1. Field of the Invention

This invention relates to an improved method and apparatus for drilling a well beneath a body of water. More particularly, the invention relates to a method and apparatus for maintaining a controlled hydrostatic pressure in a drilling riser.

2. Description of the Prior Art

In recent years the search for oil and natural gas has extended into deep waters overlying the continental shelves. In deep waters it is common practice to conduct drilling operations from floating vessels or from tall bottom-supported platforms. The floating vessel or platform is stationed over a wellsite and is equipped with a drill rig and associated equipment. To conduct drilling operations from a floating vessel or platform a large diameter riser pipe is employed which extends from the surface down to a subsea wellhead on the ocean floor. The drill string extends through the riser into blowout preventers positioned atop the wellhead. The riser pipe serves to guide the drill string and to provide a return conduit for circulating drilling fluids.

An important function performed by the drilling fluids is well control. The column of drilling fluid contained within the wellbore and the riser pipe exerts hydrostatic pressure on the subsurface formations which overcomes formation pressures and prevents the influx of formation fluids. However, if the column of drilling fluid exerts excessive hydrostatic pressure, the reverse problem can occur, i.e., the pressure of the fluid can exceed the natural pressure of one or more of the formations. Should this occur, the hydrostatic pressure of the drilling fluid could initiate and propogate a fracture in the formation, resulting in fluid loss to the formation, a condition known as "lost circulation". Excessive fluid loss to one formation can result in loss of well control in other formations being drilled, thereby greatly increasing the risk of a blowout.

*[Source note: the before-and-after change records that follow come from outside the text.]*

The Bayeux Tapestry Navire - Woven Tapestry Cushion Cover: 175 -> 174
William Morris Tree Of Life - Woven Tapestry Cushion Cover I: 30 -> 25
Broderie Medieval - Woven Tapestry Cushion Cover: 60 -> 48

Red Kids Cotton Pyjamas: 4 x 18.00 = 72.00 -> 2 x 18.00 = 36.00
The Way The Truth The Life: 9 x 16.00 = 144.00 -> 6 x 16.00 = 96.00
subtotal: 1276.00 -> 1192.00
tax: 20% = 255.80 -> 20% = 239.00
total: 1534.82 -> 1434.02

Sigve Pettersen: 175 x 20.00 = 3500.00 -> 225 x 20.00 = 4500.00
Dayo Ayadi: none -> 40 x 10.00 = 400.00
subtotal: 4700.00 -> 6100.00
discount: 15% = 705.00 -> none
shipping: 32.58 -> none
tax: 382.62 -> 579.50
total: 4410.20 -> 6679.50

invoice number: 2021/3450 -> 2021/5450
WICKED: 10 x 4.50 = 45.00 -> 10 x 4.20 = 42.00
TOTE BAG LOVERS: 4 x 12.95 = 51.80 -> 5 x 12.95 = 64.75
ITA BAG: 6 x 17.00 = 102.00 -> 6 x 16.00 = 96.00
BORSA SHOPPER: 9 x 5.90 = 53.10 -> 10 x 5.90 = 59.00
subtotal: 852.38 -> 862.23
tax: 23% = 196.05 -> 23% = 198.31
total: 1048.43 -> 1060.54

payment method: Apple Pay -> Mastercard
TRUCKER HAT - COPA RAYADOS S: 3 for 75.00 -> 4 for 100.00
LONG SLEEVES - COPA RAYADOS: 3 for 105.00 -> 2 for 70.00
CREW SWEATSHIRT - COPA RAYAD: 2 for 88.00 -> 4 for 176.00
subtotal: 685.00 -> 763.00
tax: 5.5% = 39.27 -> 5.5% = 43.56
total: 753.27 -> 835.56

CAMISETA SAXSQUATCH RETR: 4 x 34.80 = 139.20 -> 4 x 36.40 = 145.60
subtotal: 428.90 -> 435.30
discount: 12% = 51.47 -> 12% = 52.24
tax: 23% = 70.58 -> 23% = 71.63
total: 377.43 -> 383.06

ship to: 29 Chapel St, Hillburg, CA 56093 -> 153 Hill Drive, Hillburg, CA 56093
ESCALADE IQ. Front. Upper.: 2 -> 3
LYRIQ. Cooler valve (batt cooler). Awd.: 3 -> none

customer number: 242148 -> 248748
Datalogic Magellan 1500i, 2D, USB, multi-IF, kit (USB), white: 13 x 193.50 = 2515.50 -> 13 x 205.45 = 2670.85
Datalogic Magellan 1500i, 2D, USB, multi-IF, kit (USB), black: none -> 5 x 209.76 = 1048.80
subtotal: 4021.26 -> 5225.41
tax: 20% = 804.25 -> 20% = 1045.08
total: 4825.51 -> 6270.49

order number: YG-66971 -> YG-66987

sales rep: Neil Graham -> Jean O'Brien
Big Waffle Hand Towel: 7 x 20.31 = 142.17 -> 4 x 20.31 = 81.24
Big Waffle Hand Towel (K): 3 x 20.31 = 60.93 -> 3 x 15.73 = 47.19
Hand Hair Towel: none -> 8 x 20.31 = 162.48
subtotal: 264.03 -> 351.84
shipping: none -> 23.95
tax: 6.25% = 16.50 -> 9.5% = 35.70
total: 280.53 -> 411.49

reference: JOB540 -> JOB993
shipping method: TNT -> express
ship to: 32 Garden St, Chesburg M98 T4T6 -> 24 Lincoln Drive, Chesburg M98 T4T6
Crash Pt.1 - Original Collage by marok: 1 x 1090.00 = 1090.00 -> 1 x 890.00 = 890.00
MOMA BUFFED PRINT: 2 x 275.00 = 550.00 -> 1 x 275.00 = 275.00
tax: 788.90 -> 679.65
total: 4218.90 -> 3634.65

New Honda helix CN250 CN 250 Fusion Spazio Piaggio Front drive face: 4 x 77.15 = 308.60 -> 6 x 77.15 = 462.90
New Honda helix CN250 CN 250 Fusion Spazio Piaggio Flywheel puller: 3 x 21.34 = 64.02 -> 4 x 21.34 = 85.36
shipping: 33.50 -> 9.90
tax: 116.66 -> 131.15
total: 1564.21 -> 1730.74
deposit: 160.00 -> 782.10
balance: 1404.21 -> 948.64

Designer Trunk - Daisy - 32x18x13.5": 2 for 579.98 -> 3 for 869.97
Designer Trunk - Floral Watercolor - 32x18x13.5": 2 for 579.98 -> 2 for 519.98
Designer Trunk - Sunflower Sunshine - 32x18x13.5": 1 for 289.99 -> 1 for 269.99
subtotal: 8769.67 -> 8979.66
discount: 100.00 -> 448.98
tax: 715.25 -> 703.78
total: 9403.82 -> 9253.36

The problem of lost circulation is particularly troublesome in deep waters where the fracture pressure of shallow formations, especially weakly consolidated sedimentary formations, does not significantly exceed that of the overlying column of seawater. A column of drilling fluid, normally weighted by drill cuttings and various additives such as bentonite, need be only slightly more dense than seawater to exceed the fracture pressure of these formations. Therefore, to minimize the possibility of lost circulation caused by formation fracture while maintaining adequate well control, it is necessary to control the hydrostatic pressure within the riser pipe.

There have been various approaches to controlling the hydrostatic pressure of the returning drilling fluid. One approach is to reduce the drill cuttings content of the drilling fluid in order to decrease the density of the drilling fluid. That has been done by increasing drilling fluid circulation rates or decreasing drill bit penetration rates. Each of these techniques is subject to certain difficulties. Decreasing the penetration rate requires additional expensive rig time to complete the drilling operation. This is particularly a problem offshore where drilling costs are several times more expensive than onshore. Increasing the circulation rate is also an undesirable approach since increased circulation requires additional pumping capacity and may lead to erosion of the well-bore.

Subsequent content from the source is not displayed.